Le projet de réforme du marché de l'électricité, qui doit bientôt passer devant le Parlement, pourrait provoquer des hausses des tarifs de l'électricité comprises entre 7% et 11% selon des projections de la Commission de régulation de l'Energie (CRE), démenties par le gouvernement et EDF.
C'est un sujet récurrent pour le groupe public d'électricité.
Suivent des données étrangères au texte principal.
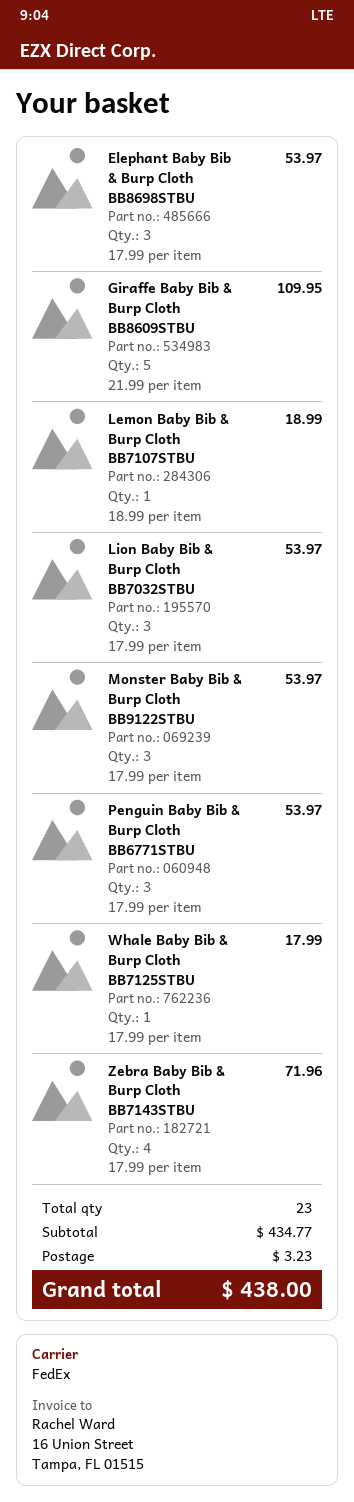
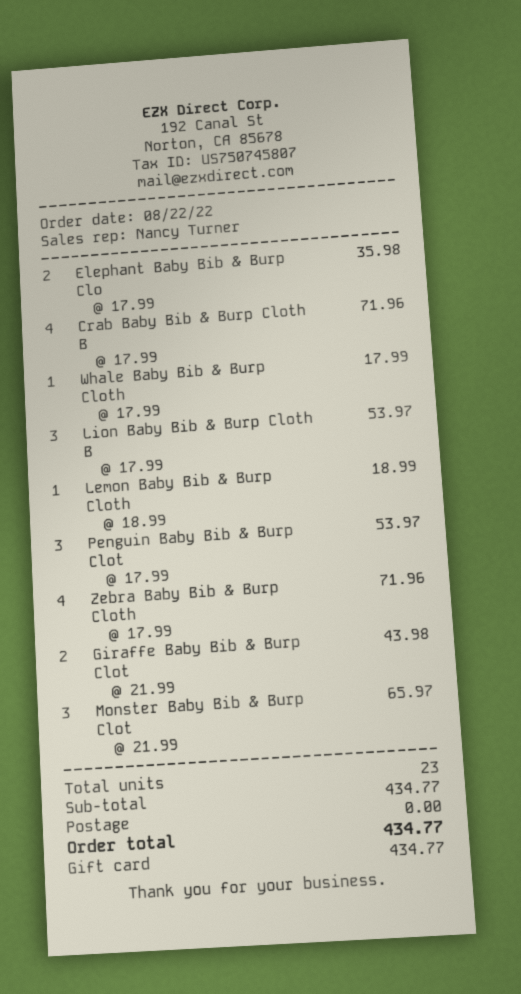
Elephant Baby Bib & Burp Cloth BB8698STBU: 3 x 17.99 = 53.97 -> 2 x 17.99 = 35.98
Giraffe Baby Bib & Burp Cloth BB8609STBU: 5 x 21.99 = 109.95 -> 2 x 21.99 = 43.98
Monster Baby Bib & Burp Cloth BB9122STBU: 3 x 17.99 = 53.97 -> 3 x 21.99 = 65.97
Crab Baby Bib & Burp Cloth B: none -> 4 x 17.99 = 71.96
shipping: 3.23 -> 0.00
total: 438.00 -> 434.77

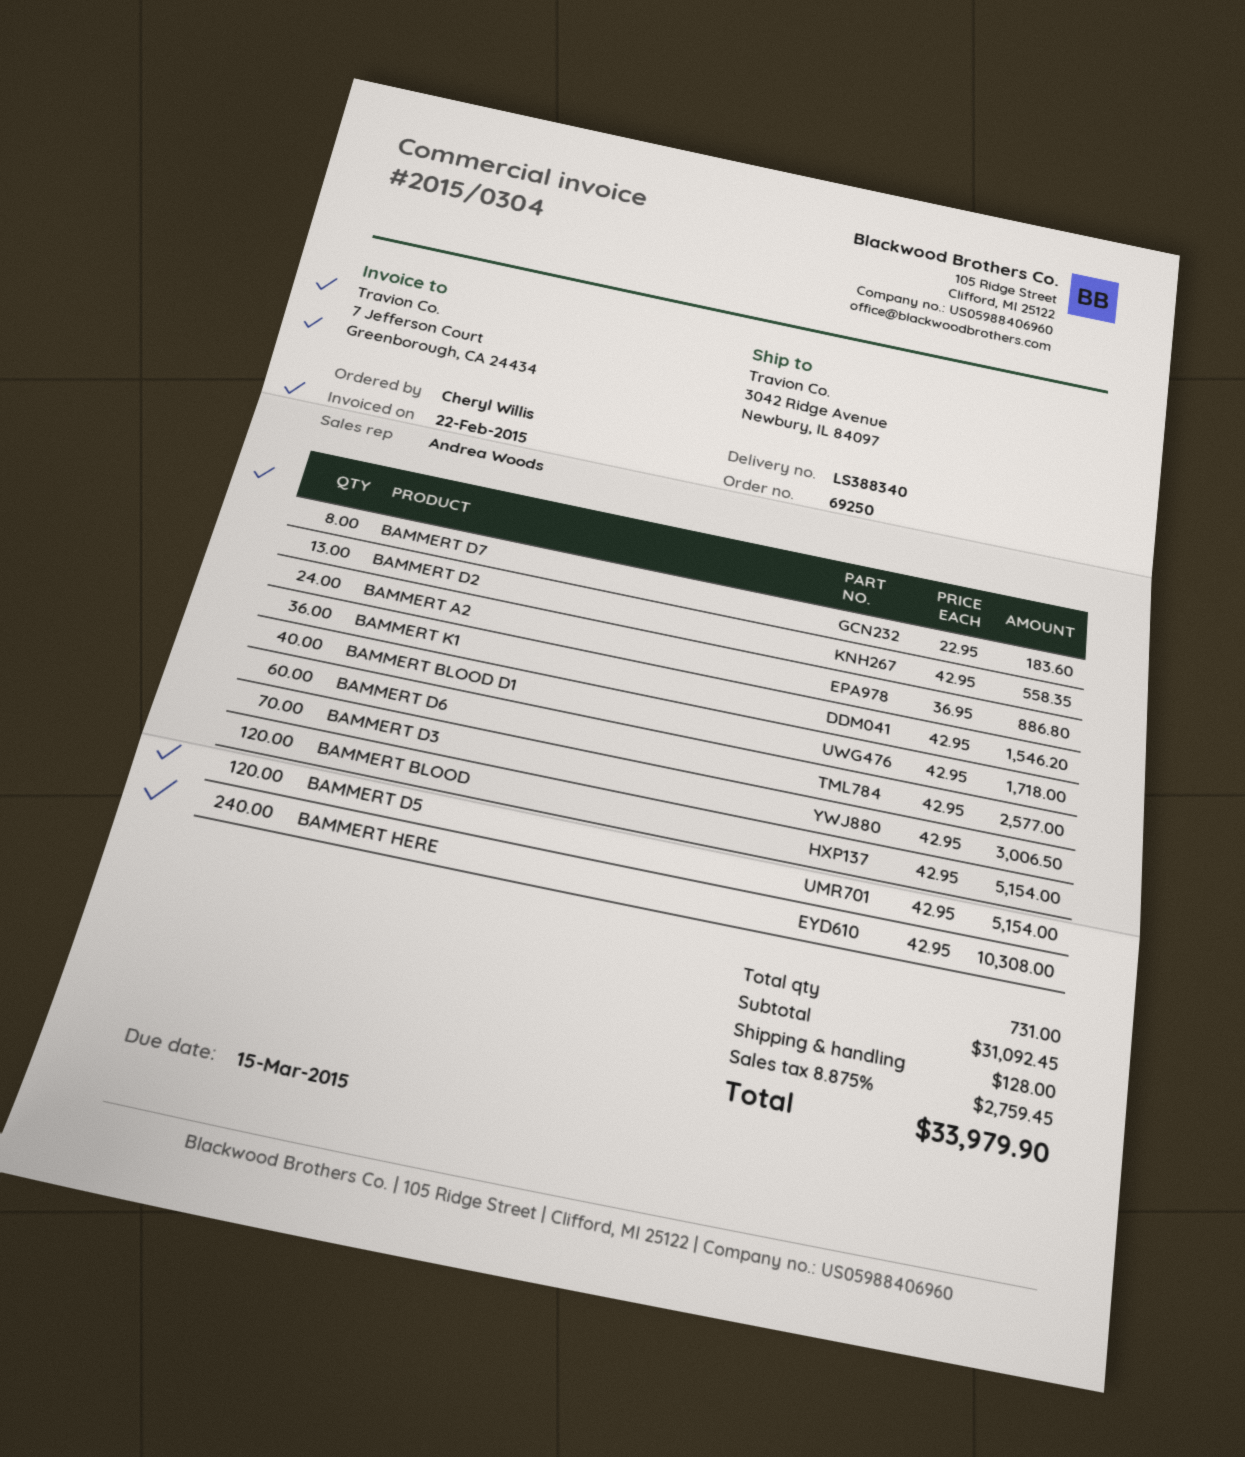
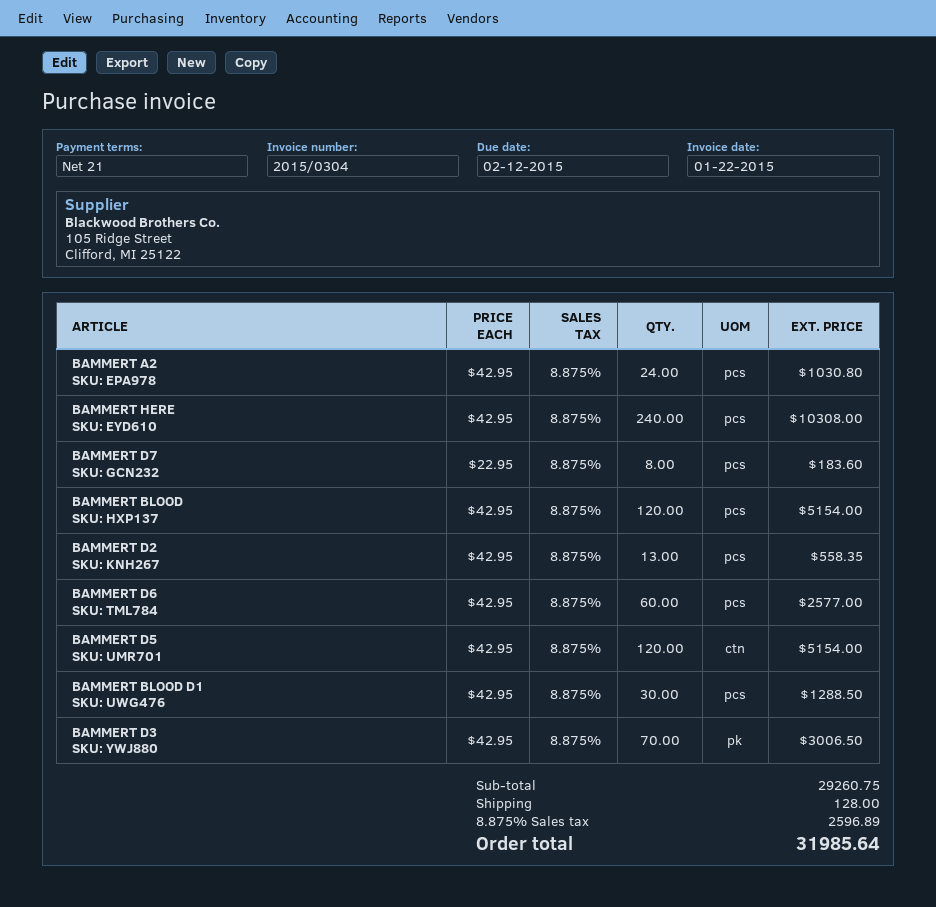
invoice date: 2015-02-22 -> 2015-01-22
due date: 2015-03-15 -> 2015-02-12
BAMMERT A2: 24 x 36.95 = 886.80 -> 24 x 42.95 = 1030.80
BAMMERT K1: 36 x 42.95 = 1546.20 -> none
BAMMERT BLOOD D1: 40 x 42.95 = 1718.00 -> 30 x 42.95 = 1288.50
subtotal: 31092.45 -> 29260.75
tax: 8.875% = 2759.45 -> 8.875% = 2596.89
total: 33979.90 -> 31985.64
A chaque fois qu'il en a l'occasion, EDF tente d'obtenir du gouvernement une revalorisation de ses tarifs de vente, qu'il juge trop faibles.
En juillet 2009, l'ancien patron Pierre Gadonneix avait réclamé une hausse de prix de 20% sur 3 ans, ce qui lui avait coûté son poste.
"Cette question va se reposer", avait-il prédit juste avant de quitter ses fonctions.
En janvier, le quotidien Les Echos avait fait état de "projections internes" à EDF qui envisageaient une hausse des tarifs aux particuliers de l'ordre de 24% entre 2010 et 2015, une information démentie par EDF.
Mercredi, c'est la CRE, le gendarme du secteur, qui s'est livré à l'exercice des projections en se basant sur les demandes formulées par EDF dans le cadre de la réforme du marché de l'électricité.
Cette réforme, baptisée projet de loi "Nome" pour Nouvelle Organisation du Marché de l'Electricité, a été présentée mi-avril en Conseil des ministres, avec pour objectif de favoriser la concurrence dans un secteur ultra-dominé par l'ancien monopole public.
Elle fait obligation à EDF de revendre jusqu’à un quart de la production de son parc nucléaire à ses concurrents (GDF Suez, Poweo, Direct Energie...), afin de permettre à ces derniers d'accéder à une électricité à bas coût.
Le patron d'EDF, Henri Proglio, s'était initialement montré fermement opposé à ce projet. "Accepter un dispositif de ce type, ce serait accepter que la +boîte+ ne vaille plus rien", avait-il dénoncé en novembre.
M. Proglio a depuis lors largement revu sa position pour focaliser la négociation sur le prix auquel EDF vendra son électricité à ses concurrents.
Il réclamait ainsi en mars que le groupe public "ne soit pas contraint de vendre en dessous du prix de revient".
Mercredi, M. Proglio a été plus précis, lors d'une audition à huis clos devant la Commission des Affaires économiques de l'Assemblée nationale, en réclamant un tarif minimum de 42 euros par mégawatheure (MWh), a indiqué une source parlementaire à l'AFP.
"En-dessous, ça ressemble à du pillage", a-t-il déclaré, selon la même source.
Or, selon les projections de la CRE, il faudrait relever les tarifs bleus (particuliers et petits professionnels) de 11,4% une fois la réforme votée, puis de 3,5% par an entre 2011 et 2025, si EDF obtenait gain de cause.
M. Proglio estime pourtant ce prix de vente nécessaire en raison des énormes investissements qu'EDF doit réaliser dans le renouvellement et l'extension de la durée de vie de son parc de 58 réacteurs nucléaires.
La CRE plaide elle pour une hausse moindre, de 7,1% puis de 3,1% par an.
Mercredi soir, le ministère de l'Energie a démenti "catégoriquement les rumeurs relatives aux tarifs de l'électricité".
"Le gouvernement est responsable de la détermination des tarifs réglementés et nul autre n'a autorité aujourd’hui pour établir des orientations à ce sujet", a-t-il assuré.
"Aucun élément dans les propositions d’EDF sur la loi Nome n’entraînerait les hausses de tarifs évoquées par la CRE", a de son côté affirmé le groupe d'électricité.
Quant au président de la CRE, Philippe de Ladoucette, il a indiqué à l'AFP qu'il avait "simplement donné aux parlementaires présents des scénarios réalisés par la CRE et sous la responsabilité de la CRE et qui n'engagent en aucune manière EDF".